Task item: Below is a listing. Write out exactly its lines between the one holding "- 3. (Ensure" and the one holding "- cd website", inclusive.

Records supplied:
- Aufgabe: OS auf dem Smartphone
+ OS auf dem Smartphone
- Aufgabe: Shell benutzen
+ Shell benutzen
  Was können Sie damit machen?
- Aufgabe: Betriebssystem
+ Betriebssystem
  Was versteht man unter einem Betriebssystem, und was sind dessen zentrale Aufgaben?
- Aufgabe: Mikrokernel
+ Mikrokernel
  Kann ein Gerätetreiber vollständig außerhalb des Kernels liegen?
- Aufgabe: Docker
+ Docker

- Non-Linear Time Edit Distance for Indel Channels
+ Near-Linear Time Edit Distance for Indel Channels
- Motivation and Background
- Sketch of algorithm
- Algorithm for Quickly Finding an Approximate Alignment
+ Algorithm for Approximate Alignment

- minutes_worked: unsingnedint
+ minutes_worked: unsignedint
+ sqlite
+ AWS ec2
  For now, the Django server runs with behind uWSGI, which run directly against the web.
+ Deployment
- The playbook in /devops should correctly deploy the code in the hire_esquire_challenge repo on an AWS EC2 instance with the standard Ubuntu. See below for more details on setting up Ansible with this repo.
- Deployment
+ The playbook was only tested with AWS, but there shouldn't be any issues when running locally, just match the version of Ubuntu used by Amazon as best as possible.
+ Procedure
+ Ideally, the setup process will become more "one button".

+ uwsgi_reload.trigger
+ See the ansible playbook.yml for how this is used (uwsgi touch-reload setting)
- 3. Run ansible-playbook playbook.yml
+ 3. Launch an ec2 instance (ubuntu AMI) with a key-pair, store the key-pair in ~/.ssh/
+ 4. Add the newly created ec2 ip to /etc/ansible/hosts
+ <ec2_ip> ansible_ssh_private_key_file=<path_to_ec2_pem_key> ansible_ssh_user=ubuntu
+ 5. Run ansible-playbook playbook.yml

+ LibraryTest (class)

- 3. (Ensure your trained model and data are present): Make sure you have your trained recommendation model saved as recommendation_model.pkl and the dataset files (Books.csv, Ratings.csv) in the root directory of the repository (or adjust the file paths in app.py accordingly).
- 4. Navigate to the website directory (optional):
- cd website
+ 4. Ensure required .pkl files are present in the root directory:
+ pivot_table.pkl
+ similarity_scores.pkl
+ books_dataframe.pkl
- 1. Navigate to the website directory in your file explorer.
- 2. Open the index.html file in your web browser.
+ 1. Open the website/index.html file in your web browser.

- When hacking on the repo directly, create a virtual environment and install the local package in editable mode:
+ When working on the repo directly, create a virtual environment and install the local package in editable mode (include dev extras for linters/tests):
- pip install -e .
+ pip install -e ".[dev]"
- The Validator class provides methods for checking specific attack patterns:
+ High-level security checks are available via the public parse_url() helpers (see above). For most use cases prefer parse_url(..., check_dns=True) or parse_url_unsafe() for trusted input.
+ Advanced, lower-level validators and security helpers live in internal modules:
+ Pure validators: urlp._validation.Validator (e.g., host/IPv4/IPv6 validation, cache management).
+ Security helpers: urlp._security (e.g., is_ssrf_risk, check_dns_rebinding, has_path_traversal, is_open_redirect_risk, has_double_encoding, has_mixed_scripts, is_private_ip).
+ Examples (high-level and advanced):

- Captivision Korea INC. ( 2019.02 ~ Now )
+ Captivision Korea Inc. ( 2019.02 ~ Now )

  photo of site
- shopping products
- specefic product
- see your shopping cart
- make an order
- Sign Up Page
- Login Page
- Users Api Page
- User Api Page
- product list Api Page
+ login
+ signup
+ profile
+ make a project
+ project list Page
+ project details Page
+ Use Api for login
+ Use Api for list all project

Reply to the task:
- 3. (Ensure your trained model and data are present): Make sure you have your trained recommendation model saved as recommendation_model.pkl and the dataset files (Books.csv, Ratings.csv) in the root directory of the repository (or adjust the file paths in app.py accordingly).
- 4. Navigate to the website directory (optional):
- cd website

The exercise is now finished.